Do lado de fora, trovões ribombavam, seguidos por raios que cortavam o céu em um espetáculo aterrador. Diego levou um susto com um dos clarões mais intensos, desviando o olhar do telefone para a janela. Quando voltou sua atenção para a tela, percebeu algo que lhe gelou a espinha: uma sombra estava de pé, próxima aos pés de sua cama.
Ele arregalou os olhos. Antes que pudesse reagir, a figura sombria surgiu ao seu lado, como se houvesse se teletransportado. A mão gélida, embora inegavelmente humana, cobriu sua boca, impedindo-o de gritar.
— Shh... Respeite os outros pacientes — sussurrou o estranho, com uma voz desconhecida.
Diego não precisava de explicações. Aquela criatura era como Gabriel: um vampiro. O ser inclinou-se, analisando-o de perto, movendo sua cabeça de um lado para o outro enquanto o segurava com firmeza. Diego sentia a morte se aproximar.
— Não faz o meu tipo... mas não se olha os dentes de cavalo dado, não é mesmo?
Antes que pudesse reagir, o vampiro puxou Diego violentamente para um abraço mortal e cravou os dentes em seu pescoço. A dor foi lancinante. Ao contrário da mordida de Gabriel, desta vez ele sentiu cada dente rasgar sua pele, penetrar sua carne. Seu sangue escorreu, enquanto o vampiro se banqueteava. Ele tentou resistir, mas seu corpo já não lhe obedecia. As extremidades ficaram dormentes, os membros pesados. Pouco a pouco, sua vida esvaía.
Enquanto o mundo ao seu redor desvanecia, memórias de tempos mais felizes invadiram sua mente: as risadas com Cris e Gabriel, os dias de escola, a apresentação que fizeram juntos. E Gabriel... Ah, Gabriel!
Arrependeu-se das palavras afiadas que proferira contra o amigo. Quando mais precisavam um do outro, Diego o afastara com raiva e desconfiança.

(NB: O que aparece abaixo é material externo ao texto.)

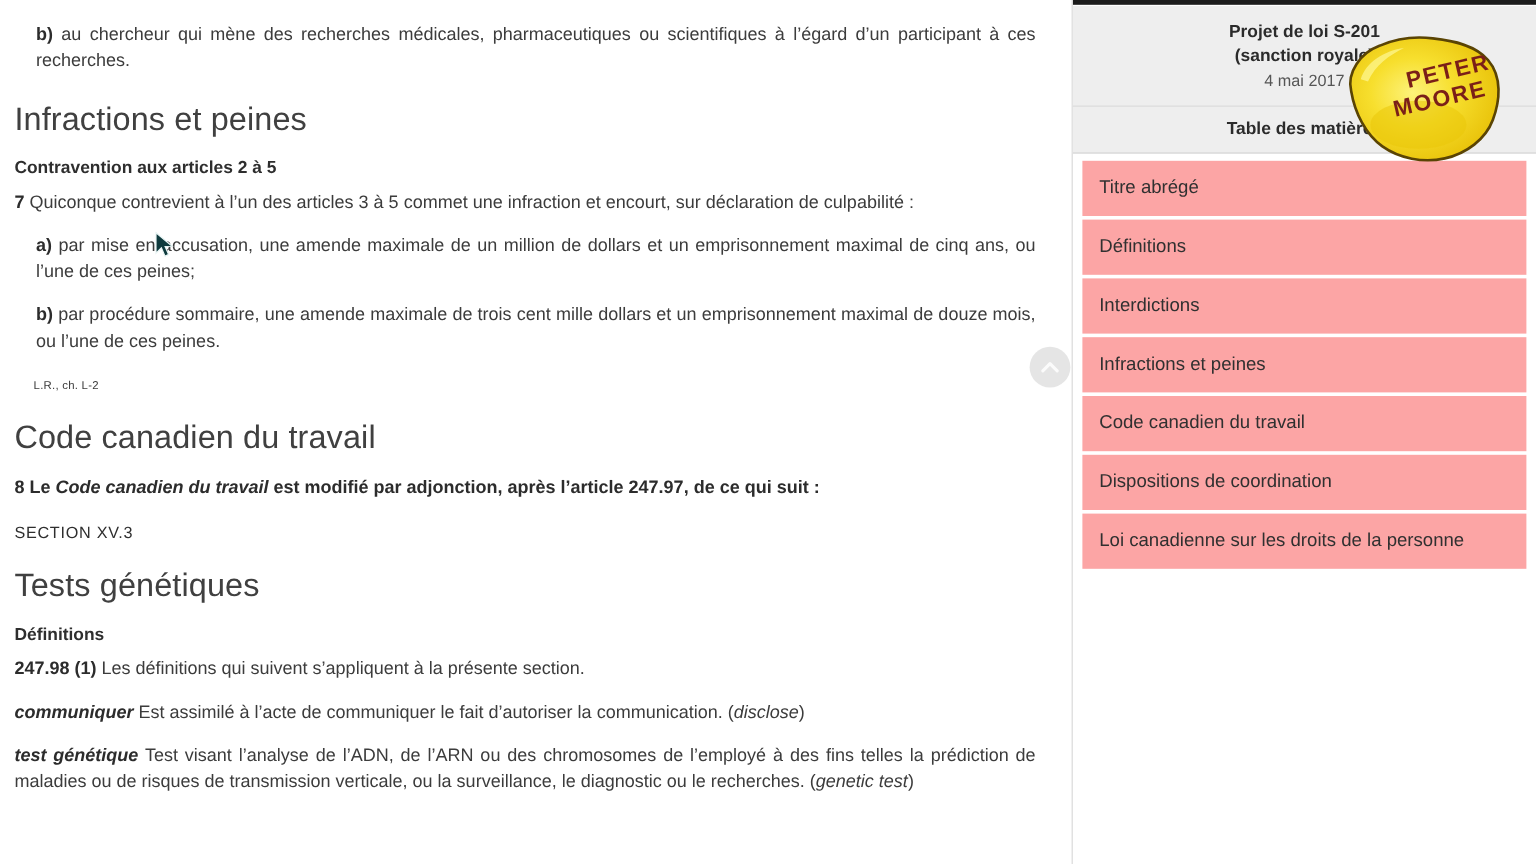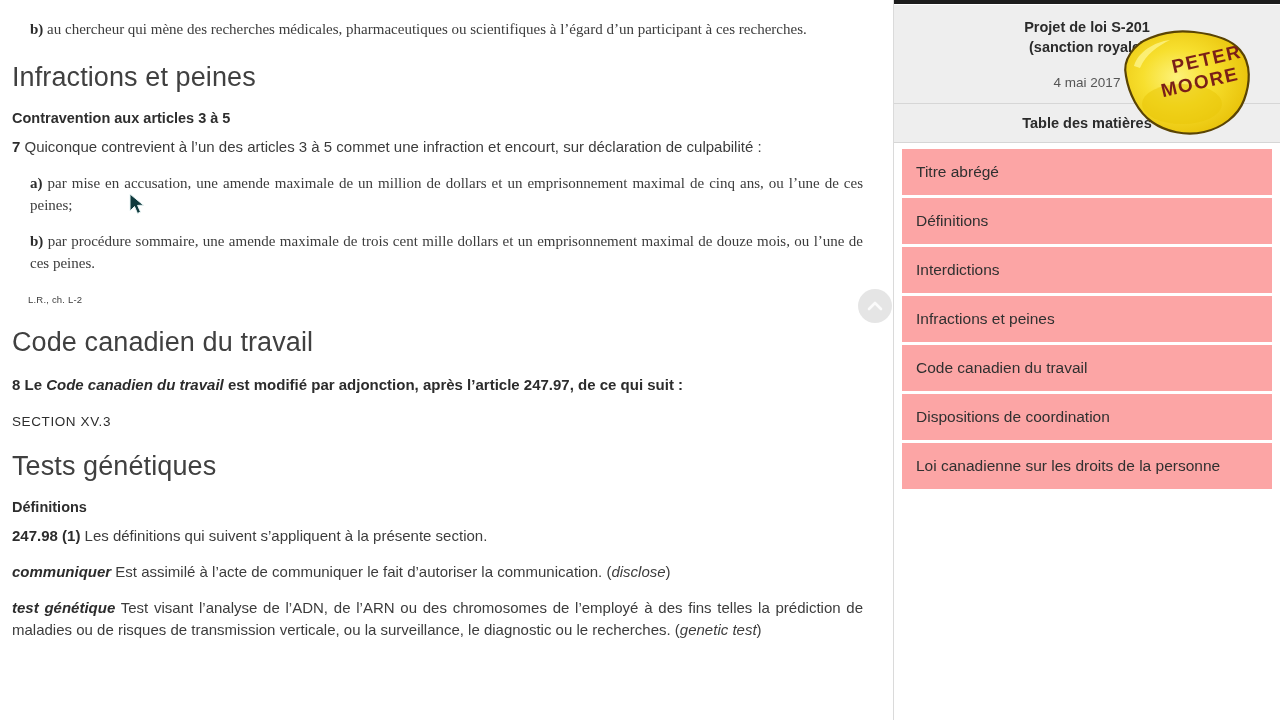--- a/index.html
+++ b/index.html
@@ -41,21 +41,21 @@
   .doc p, .doc h2, .doc h3, .doc .ref {
     color: #3c3c3c;
   }
   .para {
     font-size: 15px;
     line-height: 22px;
     text-align: justify;
     margin-bottom: 14px;
     color: #3c3c3c;
   }
-  .para.indent { padding-left: 18px; font-family: Liberation Serif, serif; }
+  .para.indent { padding-left: 18px; }
   .para b, .para strong { font-weight: bold; color: #2c2c2c; }
   .para i, .para em { font-style: italic; }
 
   h2.big {
     font-size: 27px;
     font-weight: 300;
     letter-spacing: 0.1px;
     color: #404040;
     margin: 22px 0 16px 0;
     line-height: 1.15;
@@ -119,21 +119,21 @@
   .sb-title-line1, .sb-title-line2 {
     font-size: 14.5px;
     font-weight: bold;
     color: #2b2b2b;
     line-height: 20px;
   }
   .sb-title-date {
     font-size: 13.5px;
     color: #555555;
     line-height: 20px;
-    margin-top: 16px;
+    margin-top: 1px;
   }
   .sb-toc-header {
     background: #eeeeee;
     border-bottom: 1px solid #d6d6d6;
     text-align: center;
     padding: 11px 8px 11px 8px;
     font-size: 14.5px;
     font-weight: bold;
     color: #2b2b2b;
   }
@@ -180,21 +180,21 @@
   </div>
 
   <div class="doc">
 
     <p class="para indent">
       <b>b)</b><span> au chercheur qui mène des recherches médicales, pharmaceutiques ou scientifiques à l’égard d’un participant à ces recherches.</span>
     </p>
 
     <h2 class="big">Infractions et peines</h2>
 
-    <h3 class="sub">Contravention aux articles 3 à 5</h3>
+    <h3 class="sub">Contravention aux articles 2 à 5</h3>
 
     <p class="para">
       <b>7</b><span> Quiconque contrevient à l’un des articles 3 à 5 commet une infraction et encourt, sur déclaration de culpabilité :</span>
     </p>
 
     <p class="para indent">
       <b>a)</b><span> par mise en accusation, une amende maximale de un million de dollars et un emprisonnement maximal de cinq ans, ou l’une de ces peines;</span>
     </p>
 
     <p class="para indent">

Pronto para abraçar a morte, foi surpreendido por uma nova presença no quarto. De repente, algo pontiagudo e brilhante atravessou o coração do vampiro. A criatura estremeceu e se desintegrou diante de seus olhos turvos.
Gabriel? — pensou Diego, irônico ao perceber que seu último pensamento seria sobre o amigo, e não sobre sua mãe.

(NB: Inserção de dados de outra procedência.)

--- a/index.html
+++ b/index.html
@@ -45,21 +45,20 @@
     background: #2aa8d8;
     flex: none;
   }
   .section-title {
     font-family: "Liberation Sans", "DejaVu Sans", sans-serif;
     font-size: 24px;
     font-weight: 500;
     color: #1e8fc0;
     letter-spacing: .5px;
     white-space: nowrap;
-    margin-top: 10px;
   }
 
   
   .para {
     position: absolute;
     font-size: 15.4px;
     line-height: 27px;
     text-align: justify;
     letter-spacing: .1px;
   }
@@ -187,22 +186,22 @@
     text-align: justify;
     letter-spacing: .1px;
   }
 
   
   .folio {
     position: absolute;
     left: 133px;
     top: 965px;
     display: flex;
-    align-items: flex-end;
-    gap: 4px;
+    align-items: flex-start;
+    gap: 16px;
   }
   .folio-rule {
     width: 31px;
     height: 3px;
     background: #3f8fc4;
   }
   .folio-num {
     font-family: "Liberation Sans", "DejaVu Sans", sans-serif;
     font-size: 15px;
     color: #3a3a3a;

— Droga, ele vai morrer desse jeito! — uma voz distante exclamou.
— Faça alguma coisa! — outra voz respondeu, impaciente.
Diego não conseguiu identificar os rostos ou compreender o que acontecia. Um gosto metálico invadiu sua boca, enquanto tudo ao seu redor girava e escurecia. Abraçou a escuridão como quem se aconchega nos braços de uma mãe cantando uma canção de ninar. E então, sentiu algo estranho: calor e energia preenchendo seu corpo, enquanto a escuridão o acolhia.